- [TASK STATEMENT]:
An exact copy of all the data is needed, with every picture left out.

- [PROVIDED DATA]:

------------------------------------

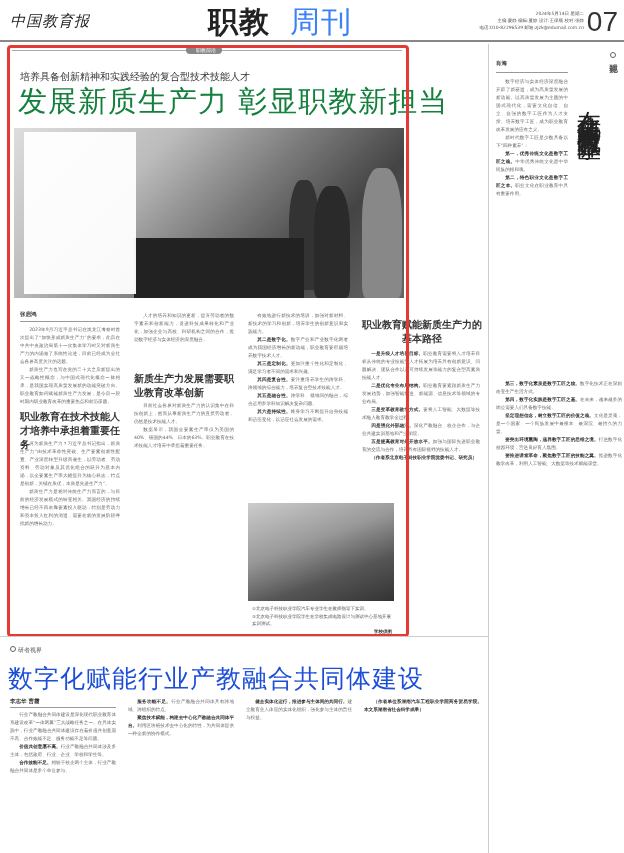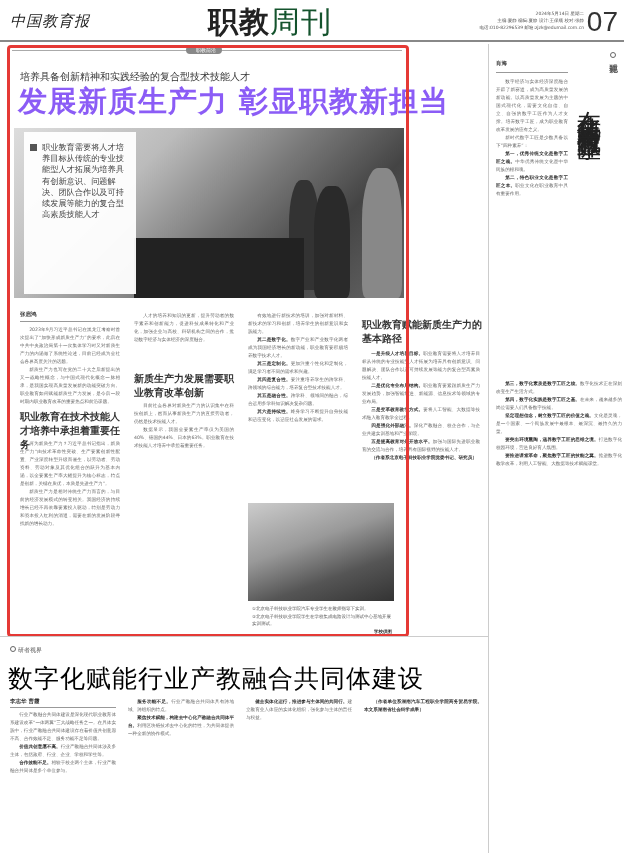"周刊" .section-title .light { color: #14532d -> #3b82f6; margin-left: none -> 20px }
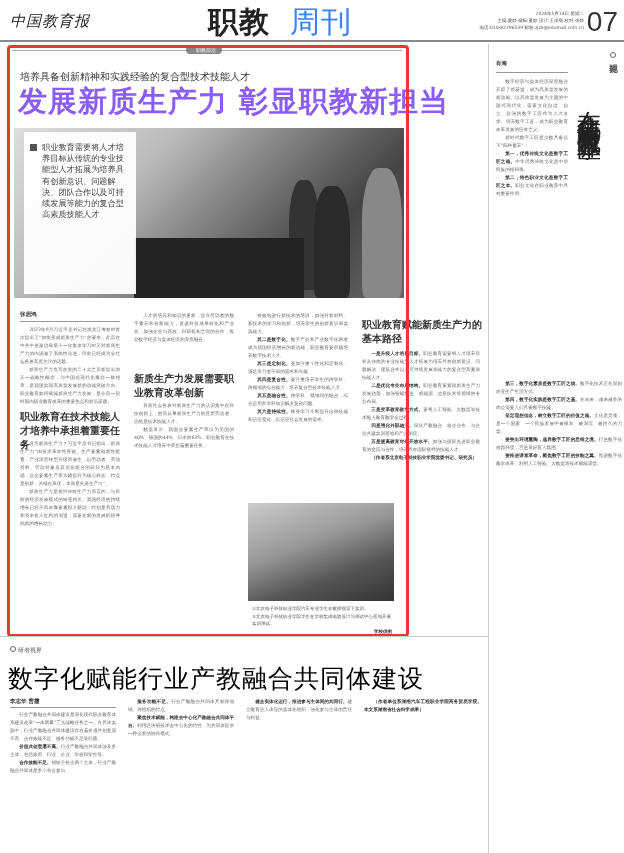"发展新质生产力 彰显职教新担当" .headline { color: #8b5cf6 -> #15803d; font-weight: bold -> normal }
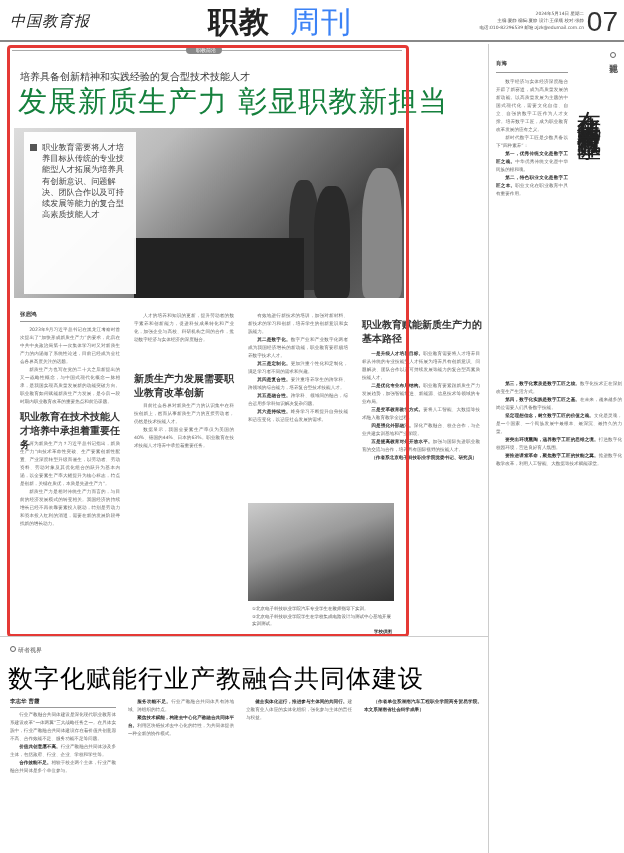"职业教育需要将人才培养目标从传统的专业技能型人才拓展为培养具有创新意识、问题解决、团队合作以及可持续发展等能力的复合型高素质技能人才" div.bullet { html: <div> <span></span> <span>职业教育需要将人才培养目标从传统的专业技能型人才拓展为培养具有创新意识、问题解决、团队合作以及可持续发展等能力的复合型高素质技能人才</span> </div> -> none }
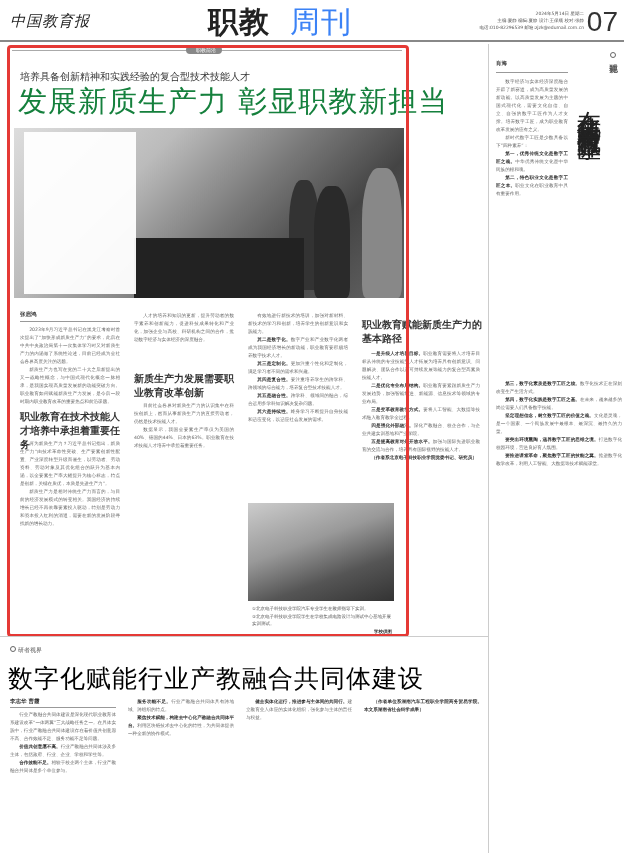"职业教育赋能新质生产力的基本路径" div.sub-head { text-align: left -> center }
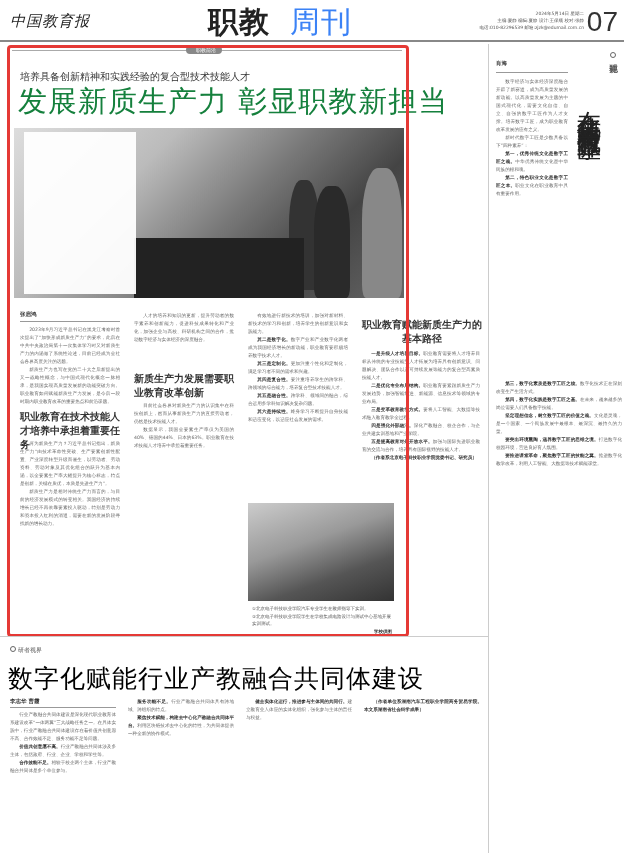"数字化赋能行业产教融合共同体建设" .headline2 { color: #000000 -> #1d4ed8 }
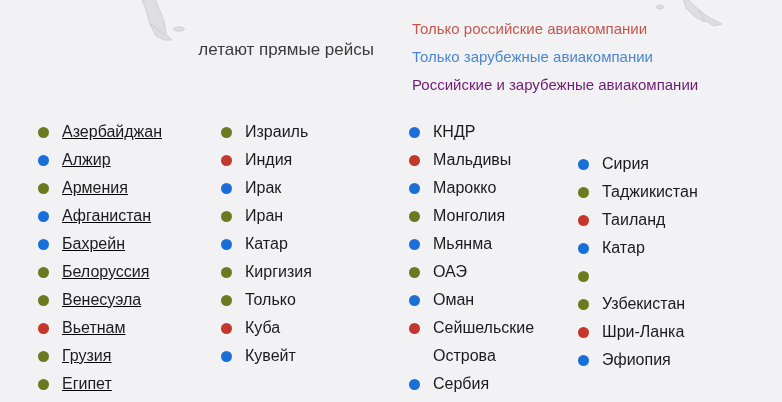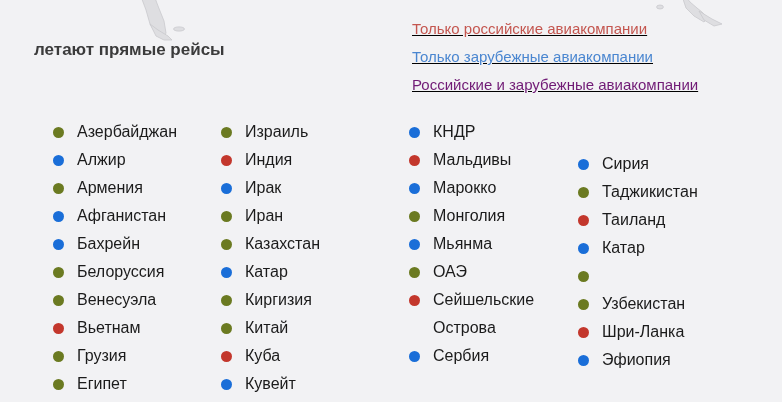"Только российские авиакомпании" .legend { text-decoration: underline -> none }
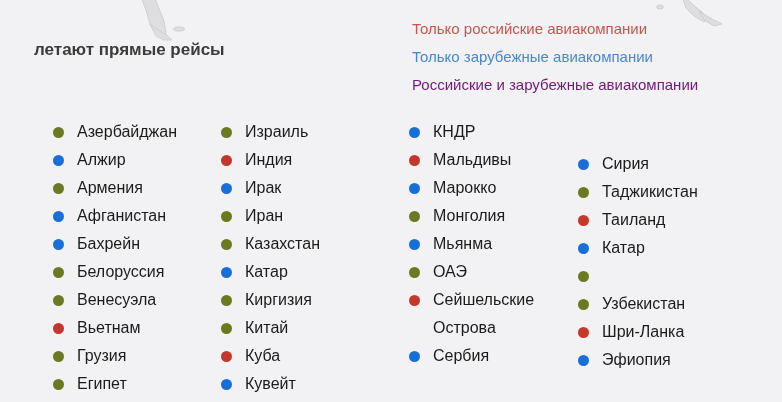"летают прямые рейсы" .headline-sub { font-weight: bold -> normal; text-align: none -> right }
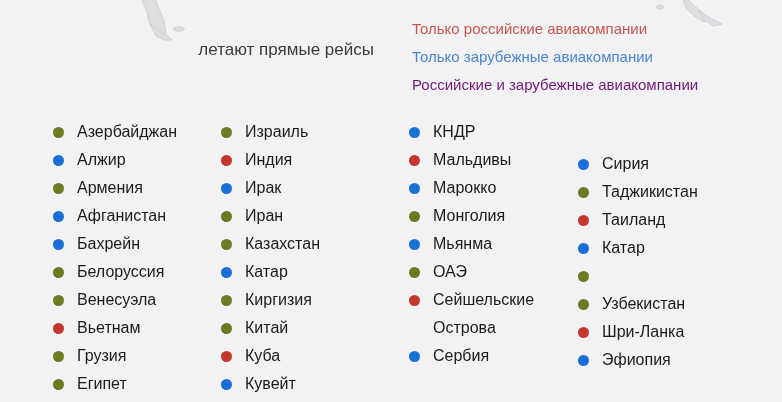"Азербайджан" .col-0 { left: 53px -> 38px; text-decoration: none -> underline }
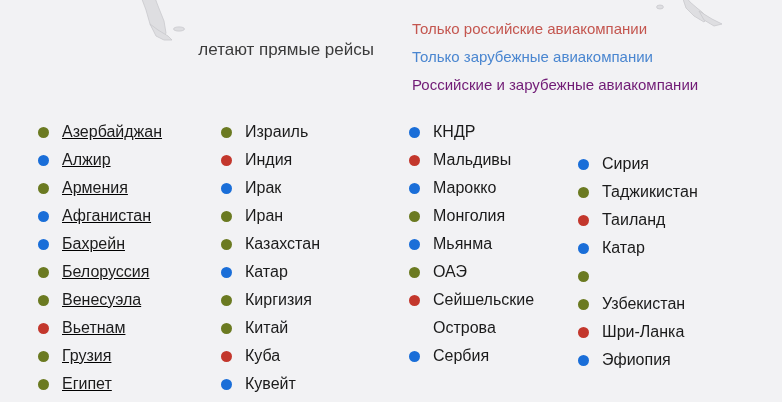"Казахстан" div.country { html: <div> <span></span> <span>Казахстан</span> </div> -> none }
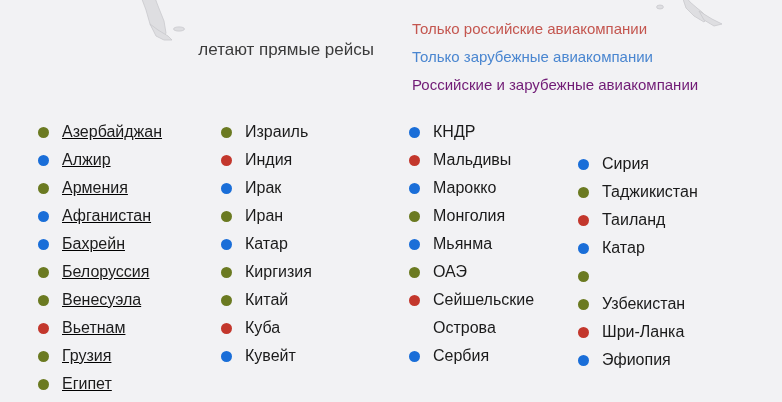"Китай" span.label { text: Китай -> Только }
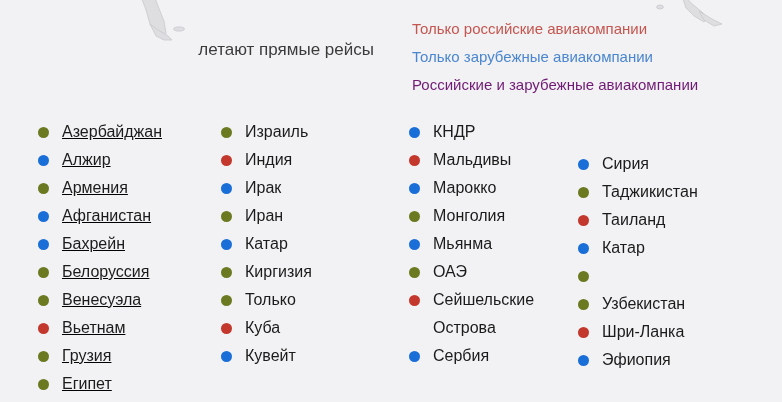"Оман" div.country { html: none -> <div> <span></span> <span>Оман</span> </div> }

------------------------------------

- [TASK RESULT]:
"周刊" .section-title .light { color: #14532d -> #3b82f6; margin-left: none -> 20px }
"发展新质生产力 彰显职教新担当" .headline { color: #8b5cf6 -> #15803d; font-weight: bold -> normal }
"职业教育需要将人才培养目标从传统的专业技能型人才拓展为培养具有创新意识、问题解决、团队合作以及可持续发展等能力的复合型高素质技能人才" div.bullet { html: <div> <span></span> <span>职业教育需要将人才培养目标从传统的专业技能型人才拓展为培养具有创新意识、问题解决、团队合作以及可持续发展等能力的复合型高素质技能人才</span> </div> -> none }
"职业教育赋能新质生产力的基本路径" div.sub-head { text-align: left -> center }
"数字化赋能行业产教融合共同体建设" .headline2 { color: #000000 -> #1d4ed8 }
"Только российские авиакомпании" .legend { text-decoration: underline -> none }
"летают прямые рейсы" .headline-sub { font-weight: bold -> normal; text-align: none -> right }
"Азербайджан" .col-0 { left: 53px -> 38px; text-decoration: none -> underline }
"Казахстан" div.country { html: <div> <span></span> <span>Казахстан</span> </div> -> none }
"Китай" span.label { text: Китай -> Только }
"Оман" div.country { html: none -> <div> <span></span> <span>Оман</span> </div> }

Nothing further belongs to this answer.